Find the Term-to-Term Rule: Analyzing Sequence 50, 75, 100

To find the term-to-term rule for the sequence 50, 75, 100, let's follow these steps:

• Step 1: Identify the common difference in the sequence.
• Step 2: Use the arithmetic sequence formula to derive the general form.
• Step 3: Simplify the formula to match the available choices.

Now, let's proceed with the solution:

Step 1: Calculate the difference between successive terms:
75 - 50 = 25 and 100 - 75 = 25.
The common difference $d$ is 25.

Step 2: Use the arithmetic sequence formula $a_n = a_1 + (n-1)d$, where here $a_1 = 50$ and $d = 25$.
We substitute these values into the formula:

$a_n = 50 + (n-1) \times 25$

Expand and simplify the formula:
$a_n = 50 + 25n - 25$

Combine like terms:
$a_n = 25n + 25$

Step 3: To match it with the provided choices, manipulate the equation to solve for the sequence terms in reverse.
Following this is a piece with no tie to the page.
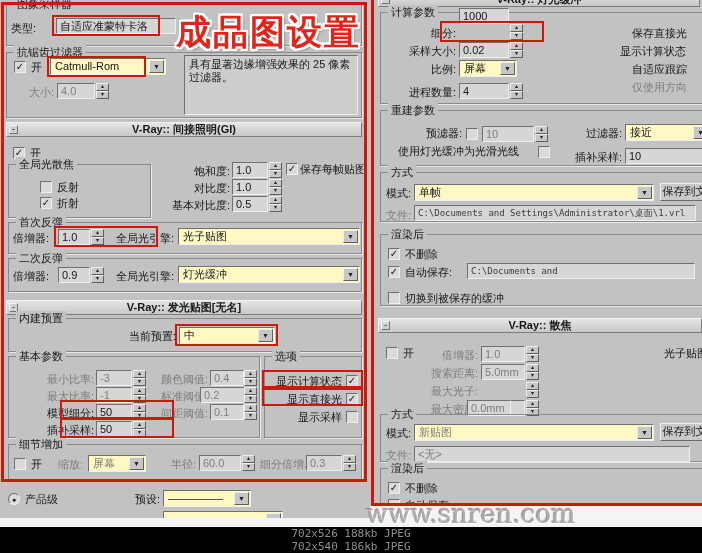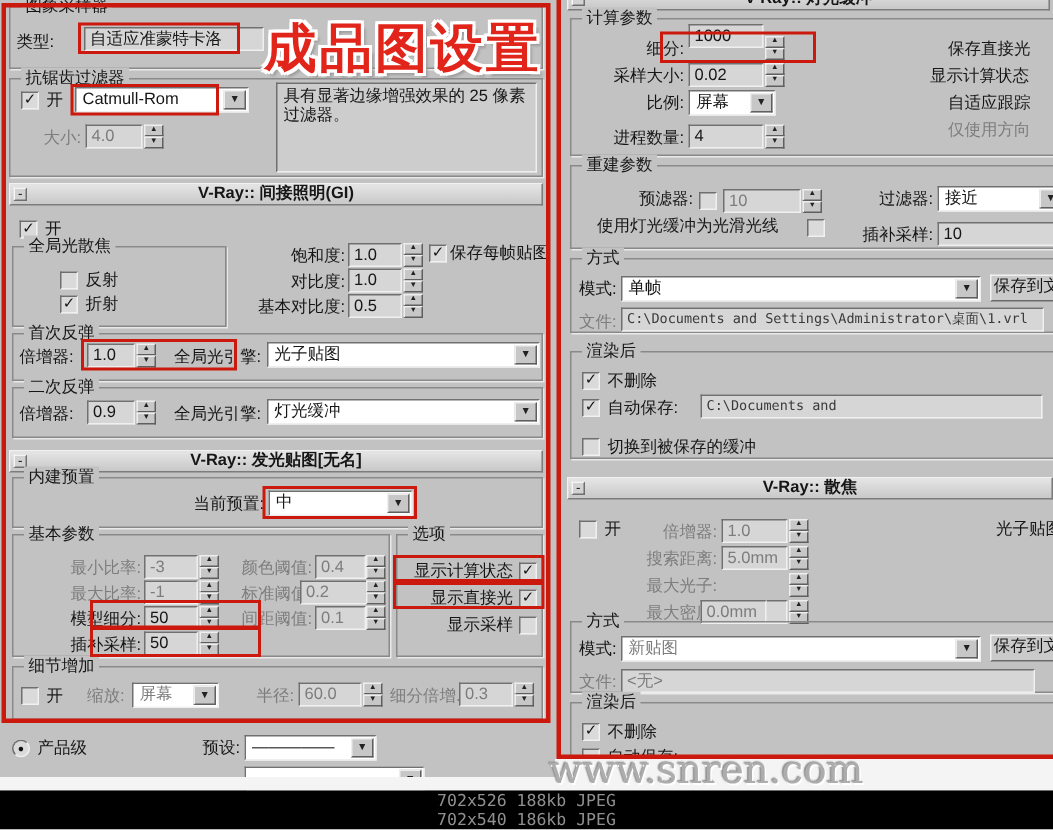"1000" span.fld { top: 16px -> 8px }
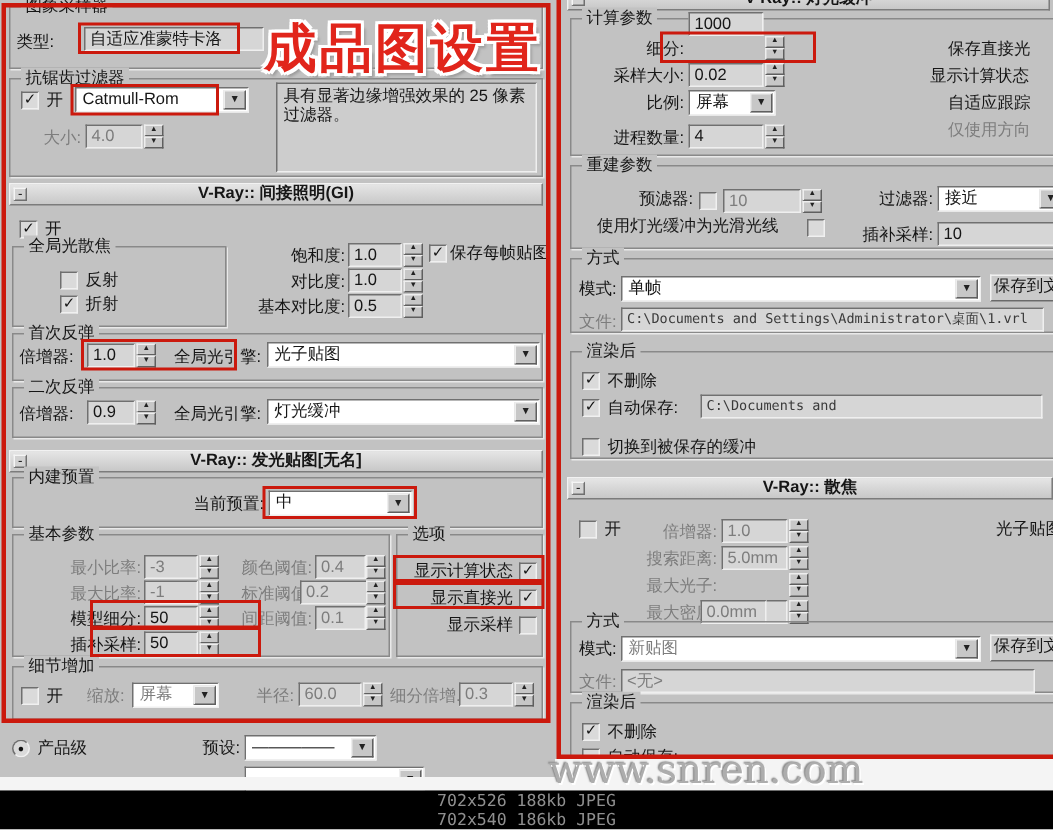"Catmull-Rom" .cmb { background: #ffffff -> #fef9c3 }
Let's see the alternative derivation:

Reworking in negative order as per choice hint:

$a_n = 125 - 25n$

Verify by substituting values $n = 1, 2, 3$:

• For $n = 1$, $a_1 = 125 - 25 \times 1 = 100$
• For $n = 2$, $a_2 = 125 - 25 \times 2 = 75$
• For $n = 3$, $a_3 = 125 - 25 \times 3 = 50$

The sequence 100, 75, 50 matches our structured reverse order. Therefore, the matching formula is re-arranged, providing choice calculation:

The term-to-term formula for the sequence is $\boxed{125 - 25n}$. This matches correct option 1.